I really thought we’d get away with a mild winter this year and thus didn’t bother switching off my water. After seeing this week’s forecast, with temperatures dropping below minus 20, we headed out to the house to switch everything off and drain the pipes. It never saves everything – there’s always the odd tap which cracks and needs replacing, but we just hope the ice leaves the subterranean pipes and the boiler alone.
The temperature inside the house was a balmy 4 degrees centigrade, an increase of 1 1/2 degrees since the previous week. However, for the next week or so the temperature won’t rise above zero outside so the inside temperature will plummet.

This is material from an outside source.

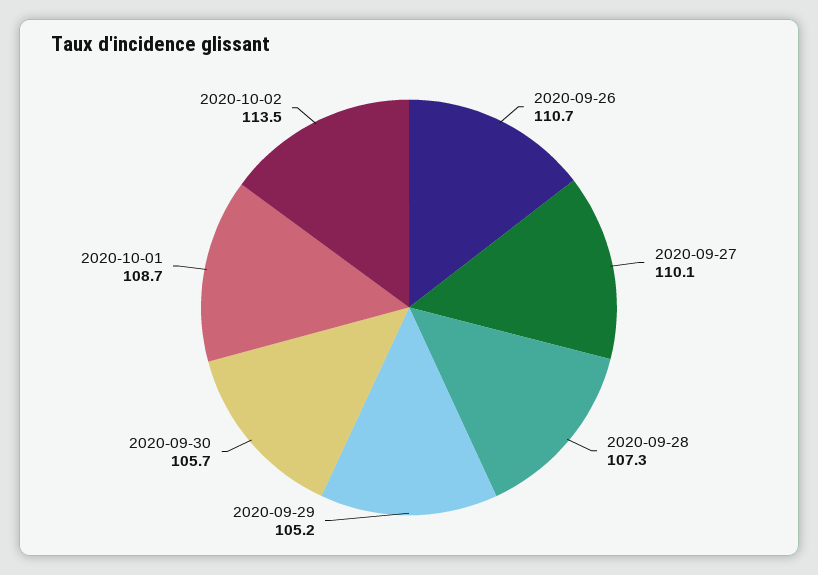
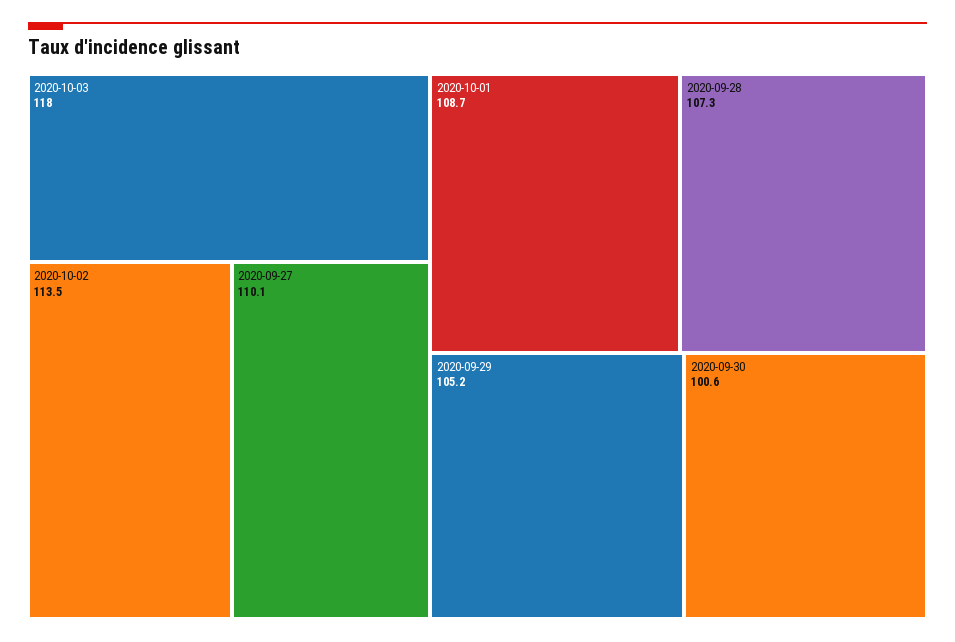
2020-09-26: 110.7 -> none
2020-09-30: 105.7 -> 100.6
2020-10-03: none -> 118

We then went for a walk up the abandoned road. Although we didn’t see a single animal (and it was a hard slog as the new snowfall was very slippery), the scenery was fairy-tale like.
It’s such a contrast going from the town to the village, even though the town is tiny and is still surrounded by forested hills. When I start walking I can actually feel my eyes strain as the horizon expands. After a week of basically near-sightedness and close-by objects, having a wide open expanse really does something to the mind.

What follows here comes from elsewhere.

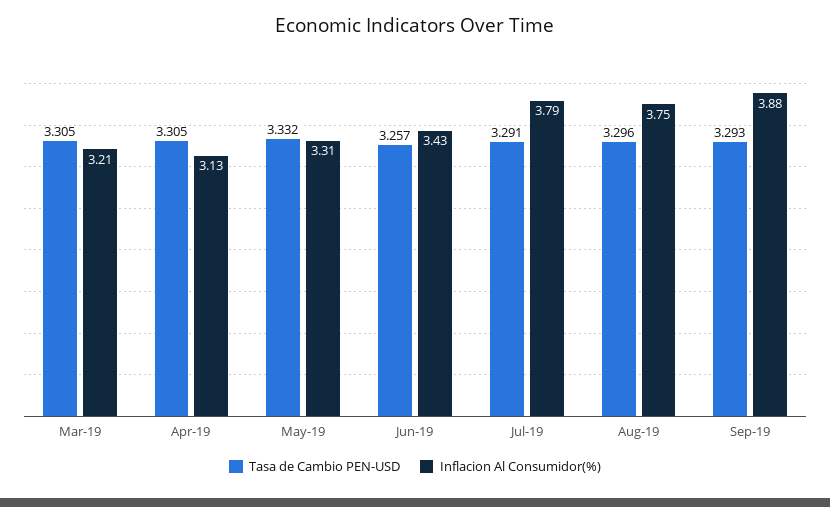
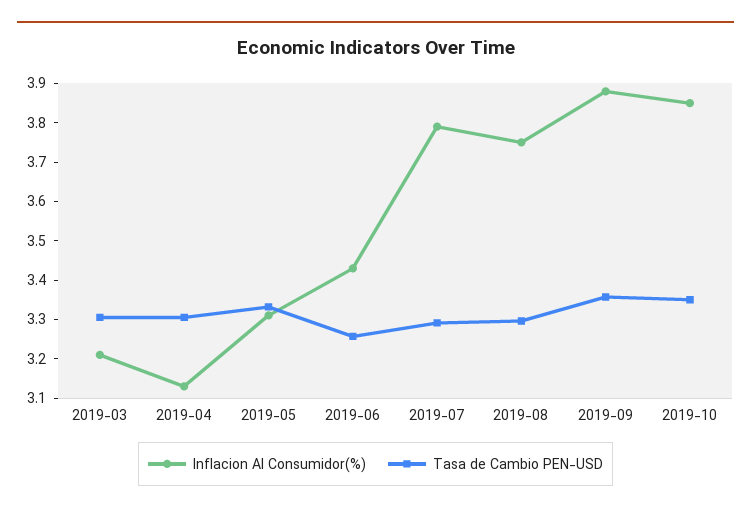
Tasa de Cambio PEN-USD, Sep-19: 3.293 -> 3.35
Inflacion Al Consumidor(%), 2019-10: none -> 3.85
Tasa de Cambio PEN-USD, 2019-10: none -> 3.35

Even though we didn’t see any animals, there was plenty of evidence of their recent activity as tracks covered the snow. Ignoring the herds of red deer and the little bands of roe, and the numerous fox prints, we saw a huge amount of activity by badgers. They had walked incredible distances and dug up numerous patches of snow and dirt. They’ve obviously got quite a healthy and strong presence in the area this year, which is good news. Now just to hide their location from hunters who shoot them to render their fat (a local alternative to goose fat to rub on the chest for coughs). Luckily, most hunters drive around in 4 x 4s so they don’t actually see which track is which.
There was also a lot of activity by woodpeckers (I’m presuming grey and green).
Driving my old Land Rover Discovery, Vlocka, through the snow and being surrounded by white-tipped forests and hills brought a smile to my face and reminded me why I live here.